That gives you the time series picture from above.


Fine-Grained Human Feedback Gives Better Rewards for Language Model Training (Jun 2023, added 6/19/23)

(link)

Reinforcement learning with human feedback (RLHF) is a crucial component of getting high-performing models like ChatGPT: after pre-training the language model with tons of data, we then have it generate output, and each output gets rated and ranked by human reviewers. Then we use those signals to feed them back into the language model and further train it. This is the step that made ChatGPT so good at responding human-like. However, the issue is that “this output is better than that” is a very sparse training signal: why is one LLM output better than the other, what are all the underlying reasons? This paper proposes to make that the RLHF process: let humans rate each component of the answer/output, not just the full output.

Below is how it works. First, note that RLHF usually means first training a “reward model” - humans rate a bunch of example LLM outputs, and based on that we train another (simpler) model that the LLM can then start “using itself” (i.e., the model tries to approximate human behavior after seeing enough “good” examples). So the idea here is two-fold: 1) train not just one reward model, but three independent reward models, and 2) giving feedback/training the reward models at the level of sentences.

They then try this out on a long-form Q&A task (for which they generated the dataset). In the charts below, SFT is the initial trained model without RLHF; Preference RLHF is the traditional RLHF with holistic preference-based rewards; SFT-Full is a fine-tuned base model with all human gold responses (which require a lot more annotation initially). Observations:

  • Their method really improves on “factualness” (incorrect or unverifiable facts in the answer), but it doesn’t improve on “relevancy” (irrelevance, repetition or incoherence in the answer). It also improves on “information completeness”.

Neat to see the trade-offs during training: these are the rewards from each reward model. You get better relevancy early, but the outputs lack facts and completeness. When those reward models “assert themselves” later in training, relevancy drops.


VOYAGER: An Open-Ended Embodied Agent with Large Language Models (May 2023, added 6/4/23)

(link)

Very nice practical application of GPT-4 with clever systems design to steer a player in Minecraft. The core ideas are that a) you prompt GPT-4 to come up with next steps, b) you prompt GPT-4 to write code to manipulate the environment (through Minecraft scripting), and c) whenever the agent gets error-free code that represents some new ability, you store that in a “skill library”. The chart below shows how much better this Minecraft agent performs, relative to AutoGPT, another LLM systems architecture where you have the LLM “call itself” repeatedly.
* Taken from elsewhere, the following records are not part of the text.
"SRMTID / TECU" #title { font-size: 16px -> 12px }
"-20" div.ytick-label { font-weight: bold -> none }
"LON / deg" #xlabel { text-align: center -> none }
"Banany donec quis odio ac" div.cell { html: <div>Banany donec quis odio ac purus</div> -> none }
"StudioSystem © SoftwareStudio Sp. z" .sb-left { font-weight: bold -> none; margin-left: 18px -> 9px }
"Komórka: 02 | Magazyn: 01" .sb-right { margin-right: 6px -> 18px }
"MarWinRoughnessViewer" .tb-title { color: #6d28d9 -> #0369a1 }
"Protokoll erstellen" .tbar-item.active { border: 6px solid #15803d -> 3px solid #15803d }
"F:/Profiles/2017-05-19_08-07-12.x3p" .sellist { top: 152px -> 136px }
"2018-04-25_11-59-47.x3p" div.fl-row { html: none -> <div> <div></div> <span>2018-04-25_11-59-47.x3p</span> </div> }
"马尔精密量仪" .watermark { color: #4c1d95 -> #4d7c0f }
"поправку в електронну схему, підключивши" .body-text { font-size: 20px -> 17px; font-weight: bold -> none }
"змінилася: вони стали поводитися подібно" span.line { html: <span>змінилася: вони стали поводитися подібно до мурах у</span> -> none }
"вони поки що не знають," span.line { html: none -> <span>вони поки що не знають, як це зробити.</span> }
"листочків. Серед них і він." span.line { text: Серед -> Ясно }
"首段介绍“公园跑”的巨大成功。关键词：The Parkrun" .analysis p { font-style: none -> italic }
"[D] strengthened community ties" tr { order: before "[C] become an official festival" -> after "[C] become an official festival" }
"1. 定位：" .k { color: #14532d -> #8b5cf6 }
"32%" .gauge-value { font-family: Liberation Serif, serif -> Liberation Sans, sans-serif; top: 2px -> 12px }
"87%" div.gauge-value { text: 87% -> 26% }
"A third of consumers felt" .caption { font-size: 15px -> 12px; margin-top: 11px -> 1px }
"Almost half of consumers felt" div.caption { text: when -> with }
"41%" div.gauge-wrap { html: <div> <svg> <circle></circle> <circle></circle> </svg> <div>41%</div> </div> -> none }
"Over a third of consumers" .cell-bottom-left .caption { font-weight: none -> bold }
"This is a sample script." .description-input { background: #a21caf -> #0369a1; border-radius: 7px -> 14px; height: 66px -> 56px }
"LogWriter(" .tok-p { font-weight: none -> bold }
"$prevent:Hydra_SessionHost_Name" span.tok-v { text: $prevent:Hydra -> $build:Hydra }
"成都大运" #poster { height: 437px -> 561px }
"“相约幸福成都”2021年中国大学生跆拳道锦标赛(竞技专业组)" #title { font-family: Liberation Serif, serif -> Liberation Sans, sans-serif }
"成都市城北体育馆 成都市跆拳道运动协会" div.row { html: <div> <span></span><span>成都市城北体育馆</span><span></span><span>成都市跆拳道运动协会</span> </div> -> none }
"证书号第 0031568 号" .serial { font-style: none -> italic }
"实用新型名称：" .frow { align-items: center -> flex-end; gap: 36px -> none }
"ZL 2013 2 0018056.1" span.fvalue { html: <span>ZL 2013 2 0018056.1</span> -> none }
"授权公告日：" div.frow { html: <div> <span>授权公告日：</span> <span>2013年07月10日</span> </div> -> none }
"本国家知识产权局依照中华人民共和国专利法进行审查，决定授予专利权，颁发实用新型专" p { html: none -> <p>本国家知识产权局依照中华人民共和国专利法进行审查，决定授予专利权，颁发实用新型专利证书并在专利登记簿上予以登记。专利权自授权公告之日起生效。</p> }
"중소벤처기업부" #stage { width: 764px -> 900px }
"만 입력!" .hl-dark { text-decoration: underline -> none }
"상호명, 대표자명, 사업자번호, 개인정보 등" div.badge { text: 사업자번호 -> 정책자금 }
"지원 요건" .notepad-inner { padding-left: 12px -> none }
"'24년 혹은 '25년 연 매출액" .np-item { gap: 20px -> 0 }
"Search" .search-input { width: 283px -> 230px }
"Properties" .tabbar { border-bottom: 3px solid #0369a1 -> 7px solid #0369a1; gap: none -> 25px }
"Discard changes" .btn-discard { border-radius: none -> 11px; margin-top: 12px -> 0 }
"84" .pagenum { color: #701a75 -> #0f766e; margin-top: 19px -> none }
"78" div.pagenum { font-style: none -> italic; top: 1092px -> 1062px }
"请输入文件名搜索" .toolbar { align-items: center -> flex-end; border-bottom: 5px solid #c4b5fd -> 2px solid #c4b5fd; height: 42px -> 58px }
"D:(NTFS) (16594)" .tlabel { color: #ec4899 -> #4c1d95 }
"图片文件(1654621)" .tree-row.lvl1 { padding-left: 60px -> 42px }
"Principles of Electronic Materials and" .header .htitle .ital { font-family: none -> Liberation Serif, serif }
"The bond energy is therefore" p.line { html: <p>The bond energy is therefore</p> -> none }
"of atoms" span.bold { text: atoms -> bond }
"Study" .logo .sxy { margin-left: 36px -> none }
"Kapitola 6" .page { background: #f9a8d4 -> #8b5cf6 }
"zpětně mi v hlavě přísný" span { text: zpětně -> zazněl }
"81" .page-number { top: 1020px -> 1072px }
Also, building the “skill library” makes a big difference:

Here is the systems architecture: the idea is that you use GPT-4 to

  • (1) propose suitable tasks based on its current skill level and world state, e.g., learn to harvest sand and cactus before iron if it finds itself in a desert rather than a forest;

  • (2) refine skills based on environmental feedback and commit mastered skills to memory for future reuse in similar situations (e.g. fighting zombies is similar to fighting spiders);

  • (3) continually explore the world and seek out new tasks in a self-driven manner.

  • This is done with three key modules: 1) an automatic curriculum that maximizes exploration; 2) a skill library for storing and retrieving complex behaviors; and 3) a new iterative prompting mechanism that generates executable code for embodied control.

Let’s review step by step.

  • Automatic curriculum: We tell GPT-4 everything we know about the environment and the agent and ask it to write/articulate the next step in natural language. The prompt consists of the following data points:

    • Directives encouraging diverse behaviors and imposing constraints, such as “My ultimate goal is to discover as many diverse things as possible

... The next task should not be too hard since I may not have the necessary resources or have learned enough skills to complete it yet.”;

  • The agent’s current state, including inventory, equipment, nearby blocks and entities, biome, time, health and hunger bars, and position;

  • Previously completed and failed tasks, reflecting the agent’s current exploration progress and capabilities frontier;

  • Additional context: We also leverage GPT-3.5 to self-ask questions based on the agent’s current state and exploration progress and self-answer questions with a wiki knowledge base to provide additional context to GPT-4.

  • Skill library: The idea is to ask GPT-4 to write code that works in Minecraft as a scripting language. The prompt includes the following:

    • (1) Guidelines for code generation, such as “Your function will be reused for building more complex functions. Therefore, you should make it generic and reusable.”;

    • (2) Control primitive APIs, and relevant skills retrieved from the skill library;

    • (3) The generated code from the last round, environment feedback, execution errors, and critique, based on which GPT-4 can self-improve;

    • (4) The agent’s current state, including inventory, equipment, nearby blocks and entities, biome, time, health and hunger bars, and position;

    • (5) Chain-of-thought prompting to do reasoning before code generation.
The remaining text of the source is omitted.